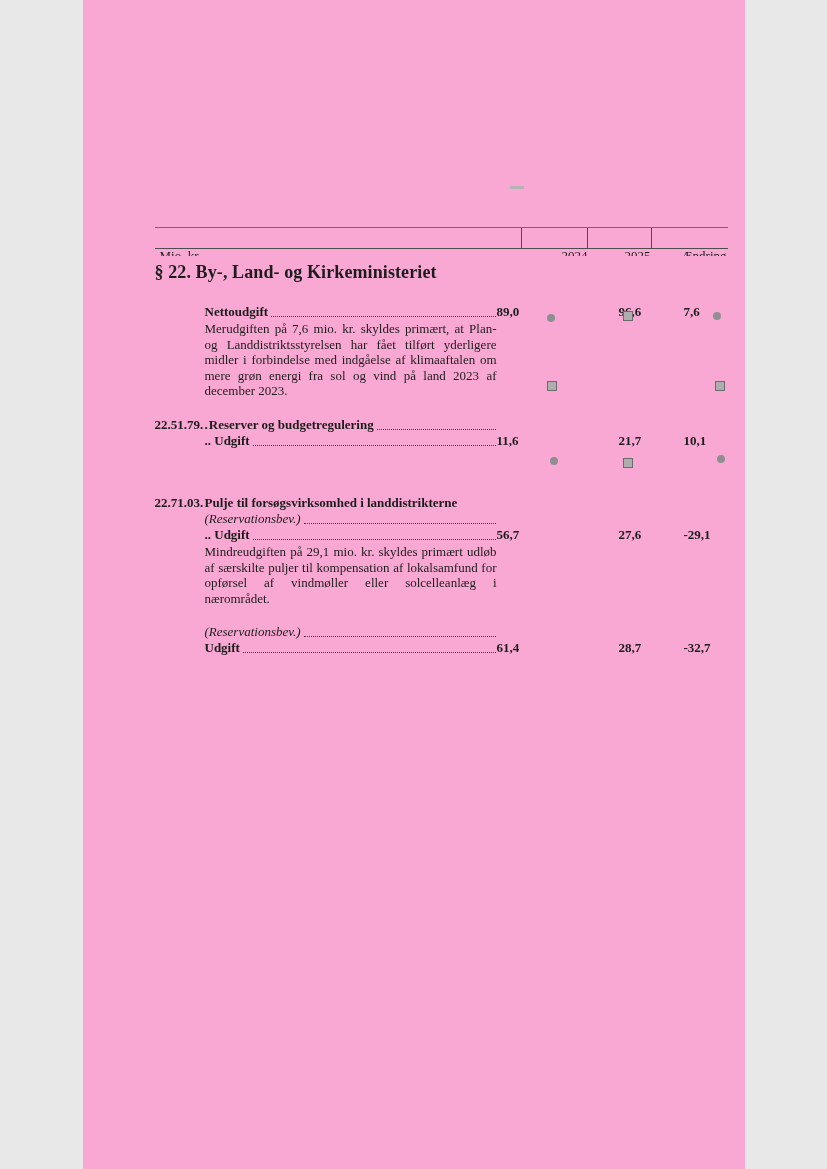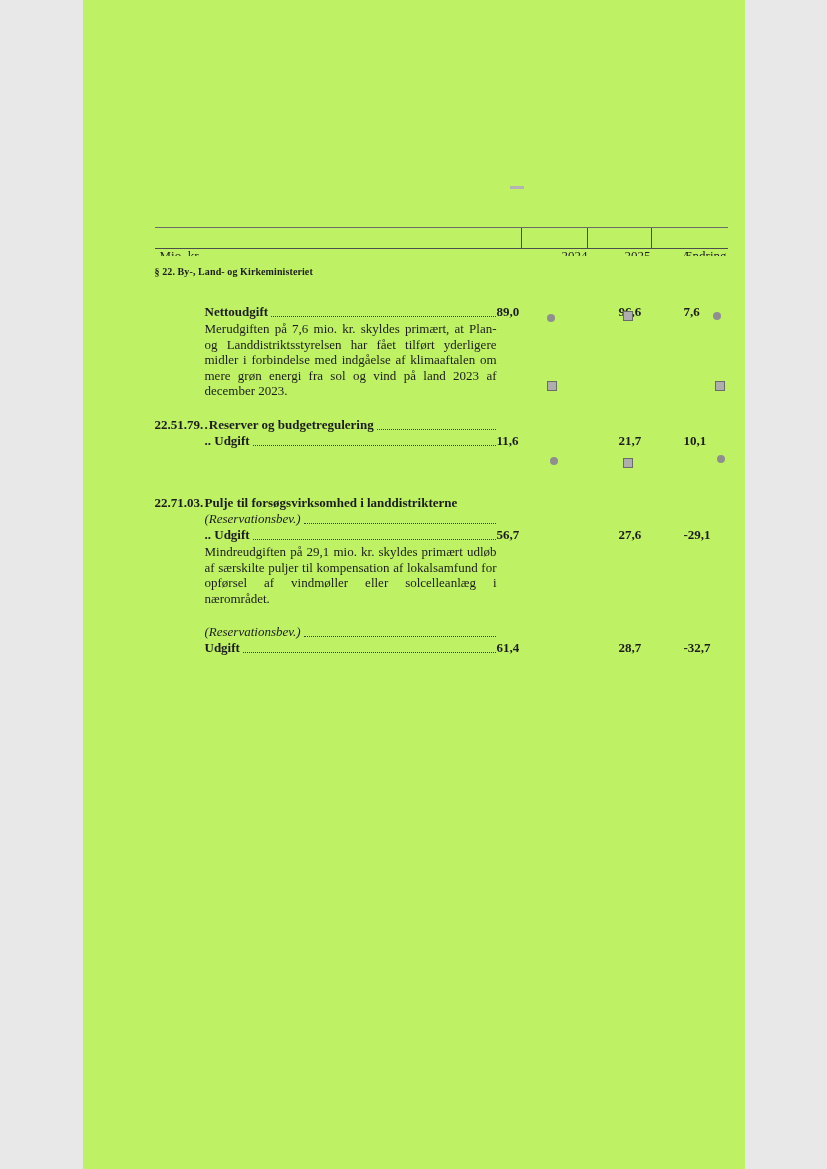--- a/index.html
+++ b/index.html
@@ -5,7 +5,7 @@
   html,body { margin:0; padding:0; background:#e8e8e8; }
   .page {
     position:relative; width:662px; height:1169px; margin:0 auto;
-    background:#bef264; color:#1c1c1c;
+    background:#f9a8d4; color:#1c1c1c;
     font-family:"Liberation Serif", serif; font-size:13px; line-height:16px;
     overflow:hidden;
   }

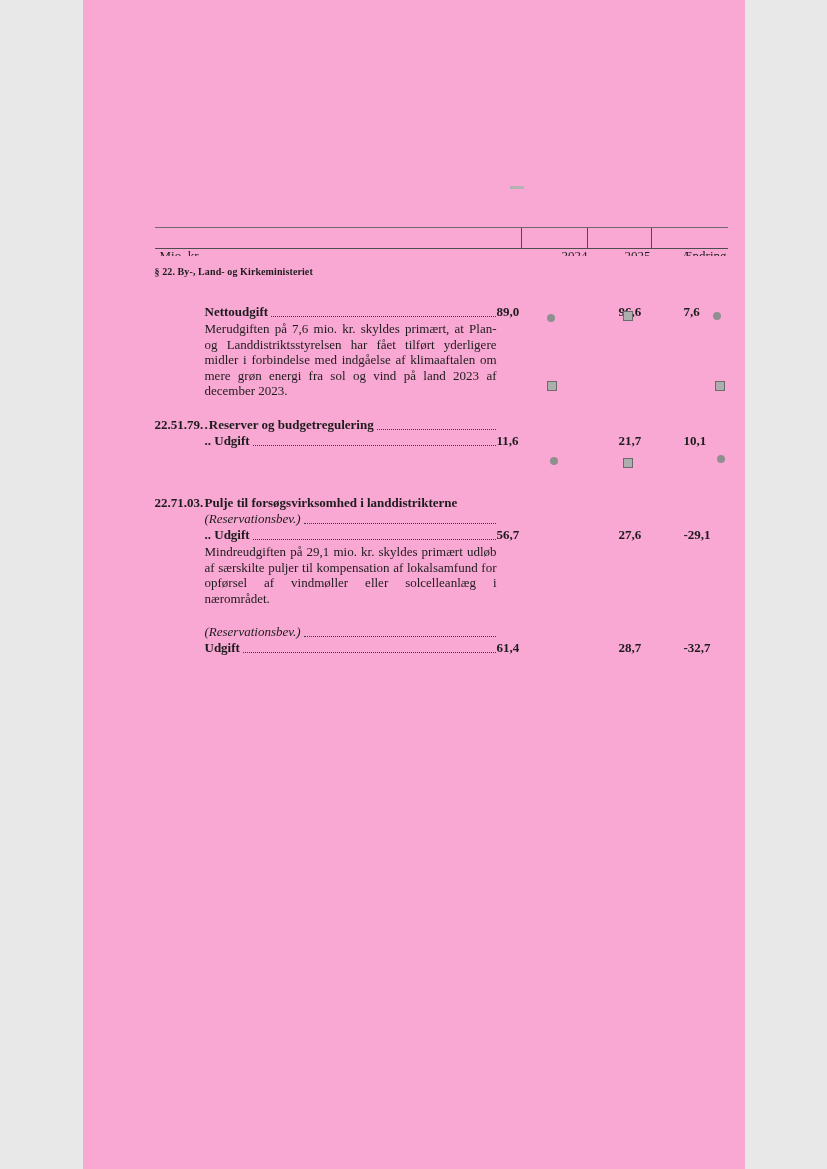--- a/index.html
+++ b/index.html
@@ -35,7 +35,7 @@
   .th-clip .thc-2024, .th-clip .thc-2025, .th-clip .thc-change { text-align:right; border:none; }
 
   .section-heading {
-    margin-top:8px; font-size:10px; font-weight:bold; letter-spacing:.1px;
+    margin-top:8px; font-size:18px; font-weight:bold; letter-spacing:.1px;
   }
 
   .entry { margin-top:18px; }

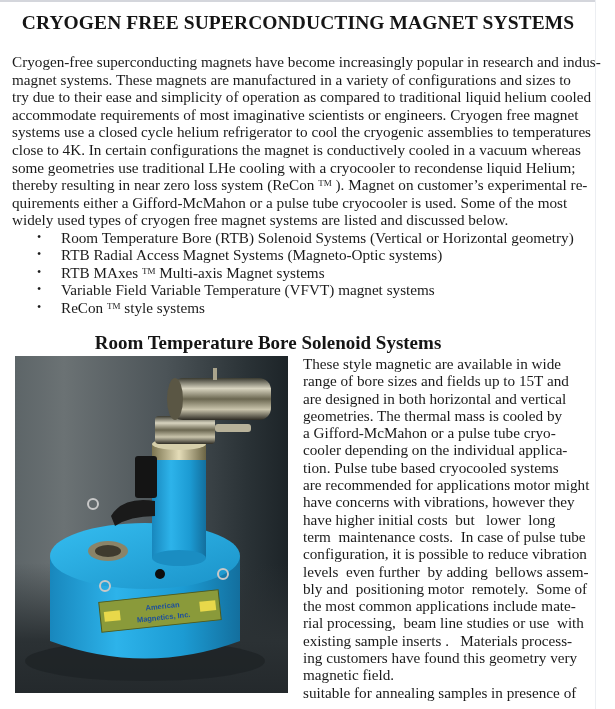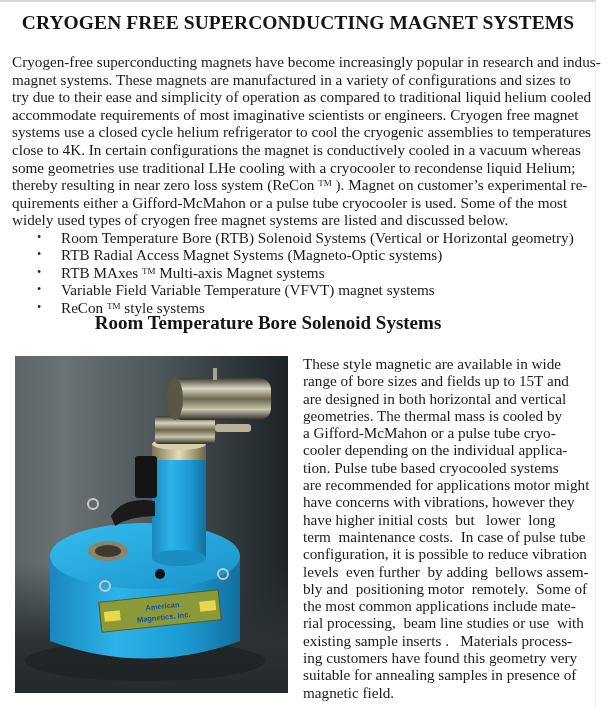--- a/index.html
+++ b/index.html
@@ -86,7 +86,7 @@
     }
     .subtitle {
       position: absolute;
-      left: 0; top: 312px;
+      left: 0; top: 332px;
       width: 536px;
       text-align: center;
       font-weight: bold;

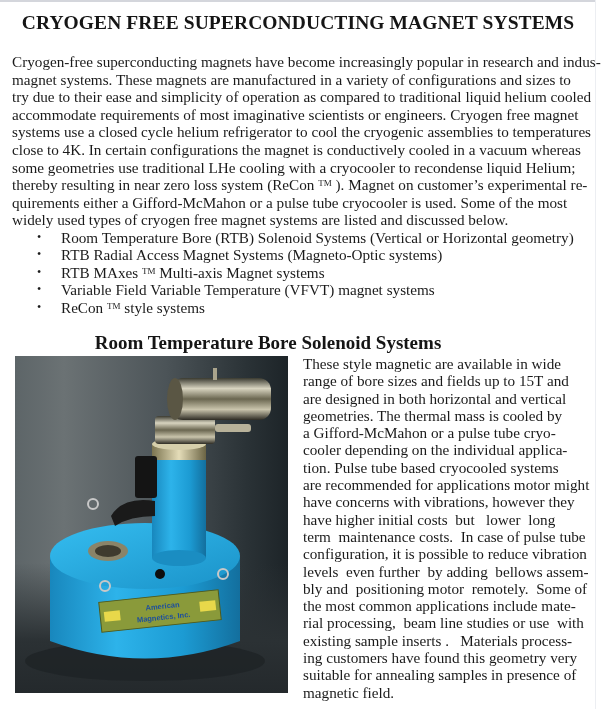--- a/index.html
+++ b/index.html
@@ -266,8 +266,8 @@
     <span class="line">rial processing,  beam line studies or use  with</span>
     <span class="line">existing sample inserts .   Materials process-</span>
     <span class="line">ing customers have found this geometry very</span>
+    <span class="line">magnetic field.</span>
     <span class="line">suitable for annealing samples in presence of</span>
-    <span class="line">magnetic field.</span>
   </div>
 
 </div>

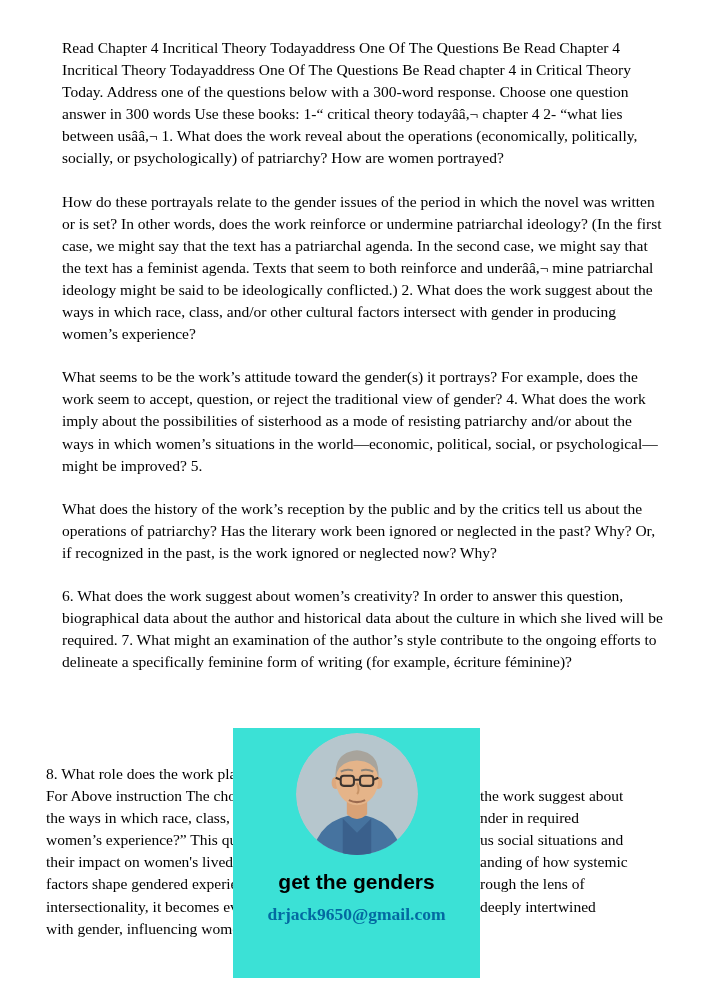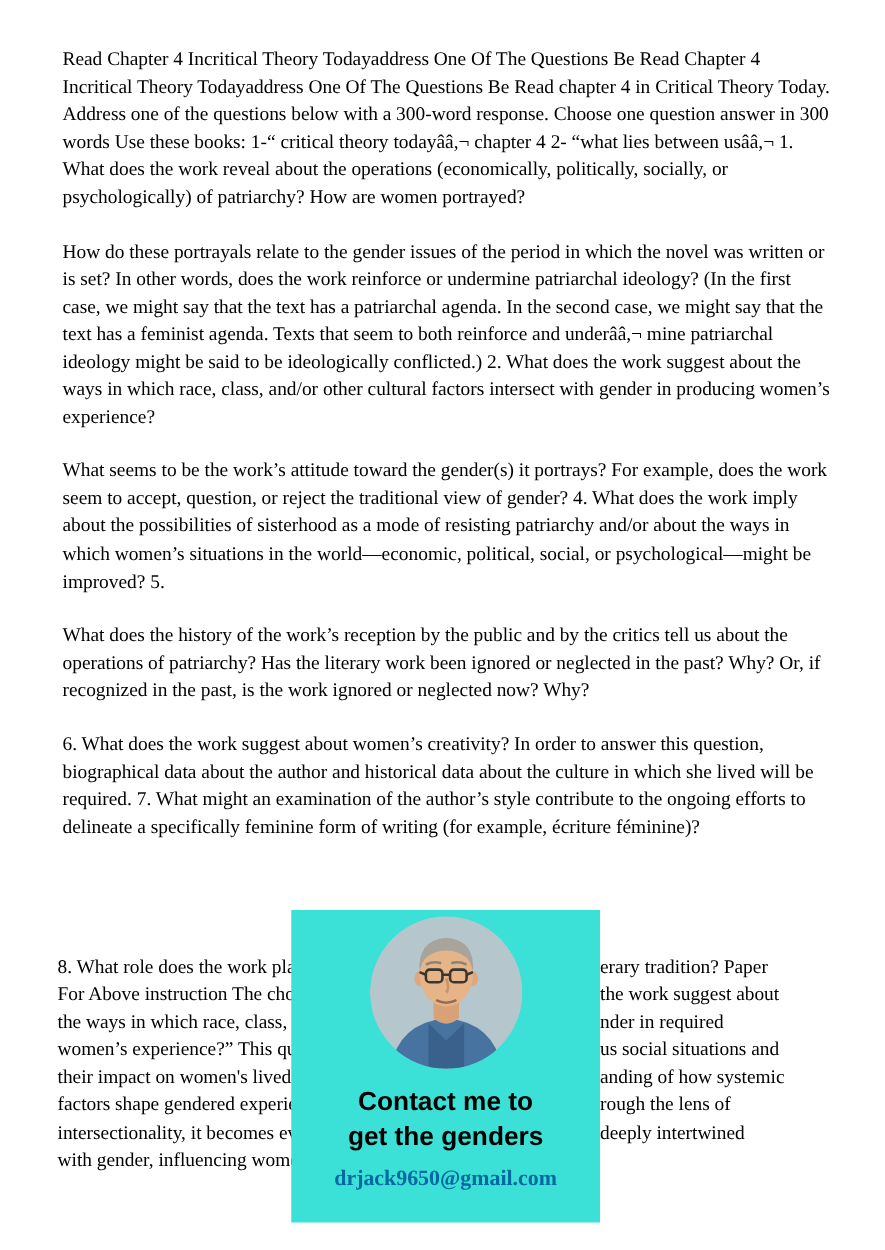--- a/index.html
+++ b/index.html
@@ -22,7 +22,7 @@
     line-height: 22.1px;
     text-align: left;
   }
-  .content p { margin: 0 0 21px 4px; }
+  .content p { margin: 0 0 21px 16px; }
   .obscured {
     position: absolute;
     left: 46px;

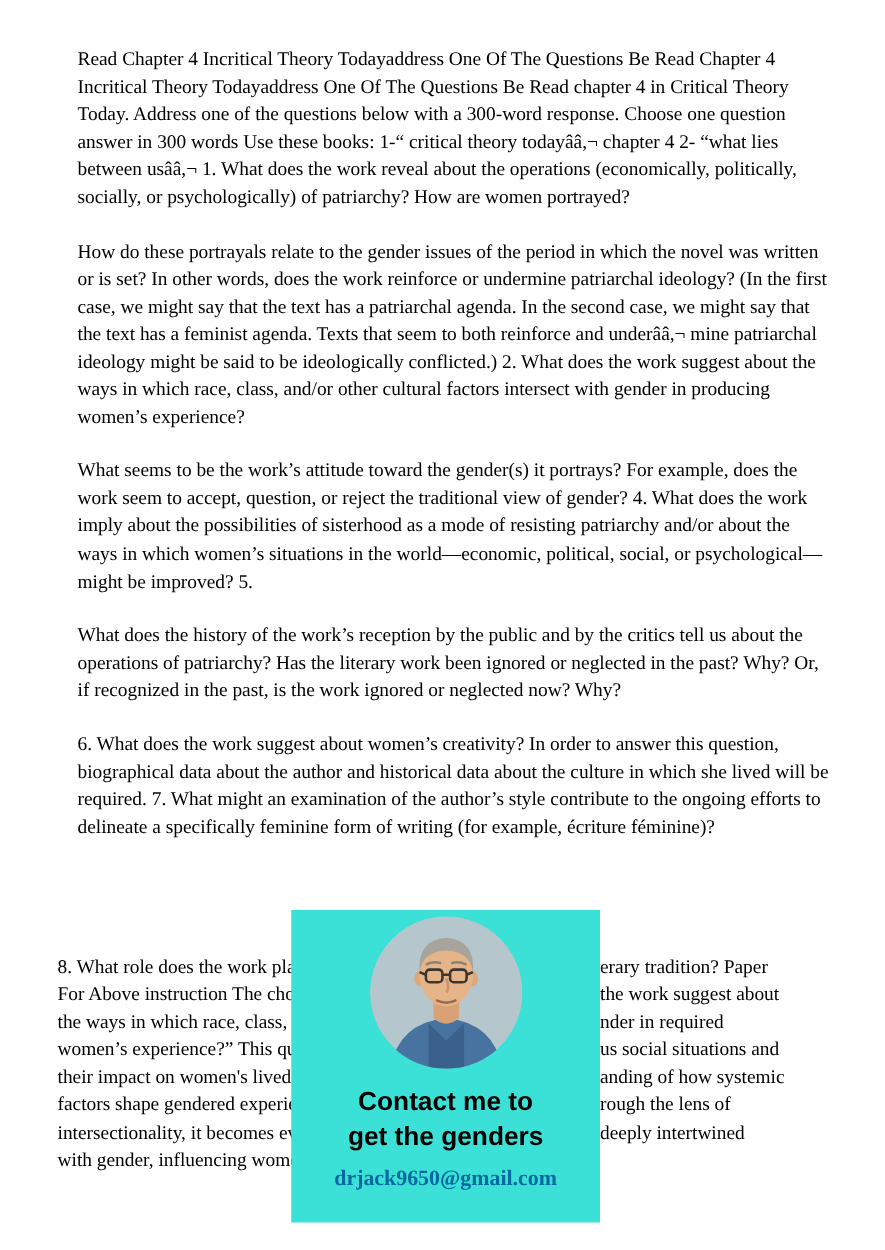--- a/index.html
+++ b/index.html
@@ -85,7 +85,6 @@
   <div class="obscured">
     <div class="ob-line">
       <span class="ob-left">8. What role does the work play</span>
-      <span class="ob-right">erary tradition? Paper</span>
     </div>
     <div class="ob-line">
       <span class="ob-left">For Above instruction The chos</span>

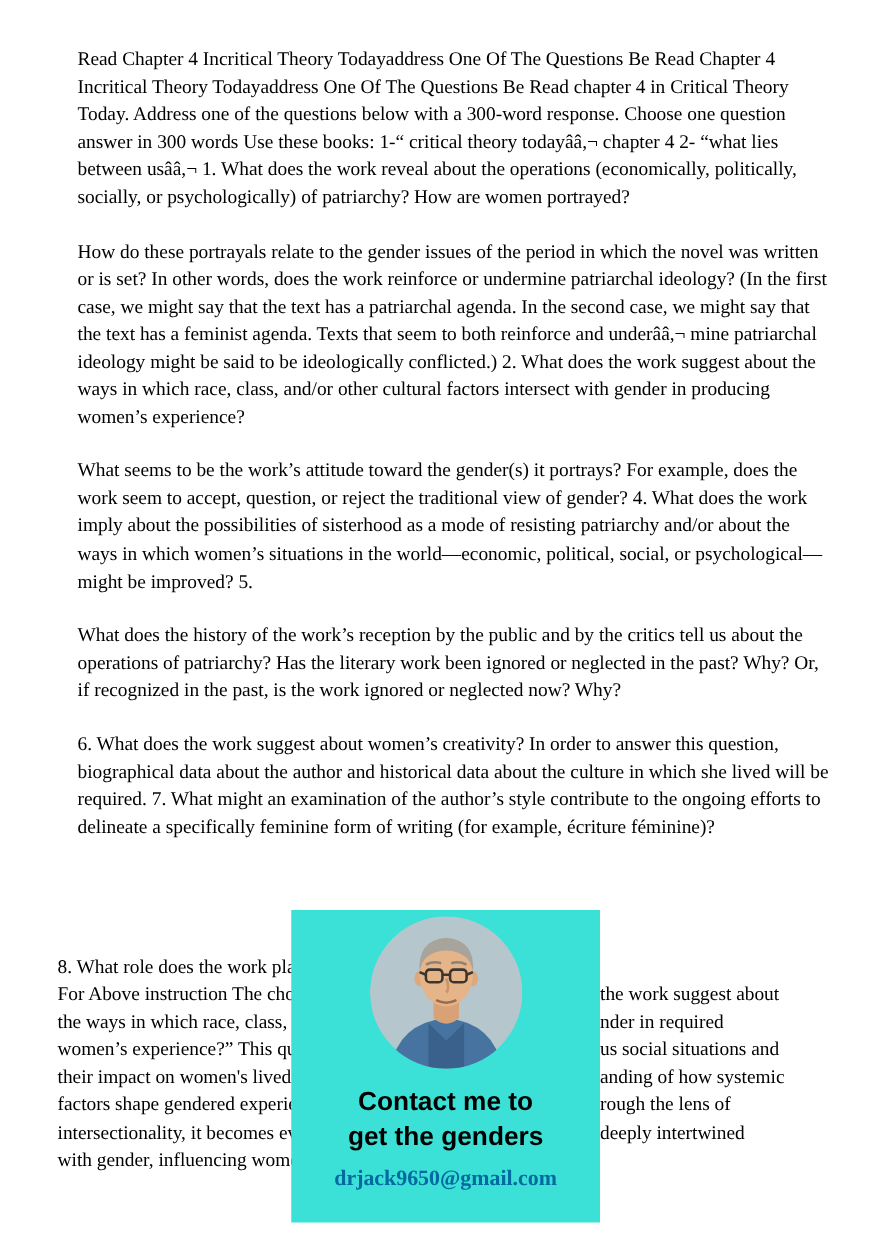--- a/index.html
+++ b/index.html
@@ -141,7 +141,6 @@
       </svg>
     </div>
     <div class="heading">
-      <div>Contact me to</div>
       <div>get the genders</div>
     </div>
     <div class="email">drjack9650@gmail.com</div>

※

Find the lines in the entries above where "bold" occurs, and copy each of them.

Result for this task
-    margin-top:8px; font-size:10px; font-weight:bold; letter-spacing:.1px;
+    margin-top:8px; font-size:18px; font-weight:bold; letter-spacing:.1px;
       font-weight: bold;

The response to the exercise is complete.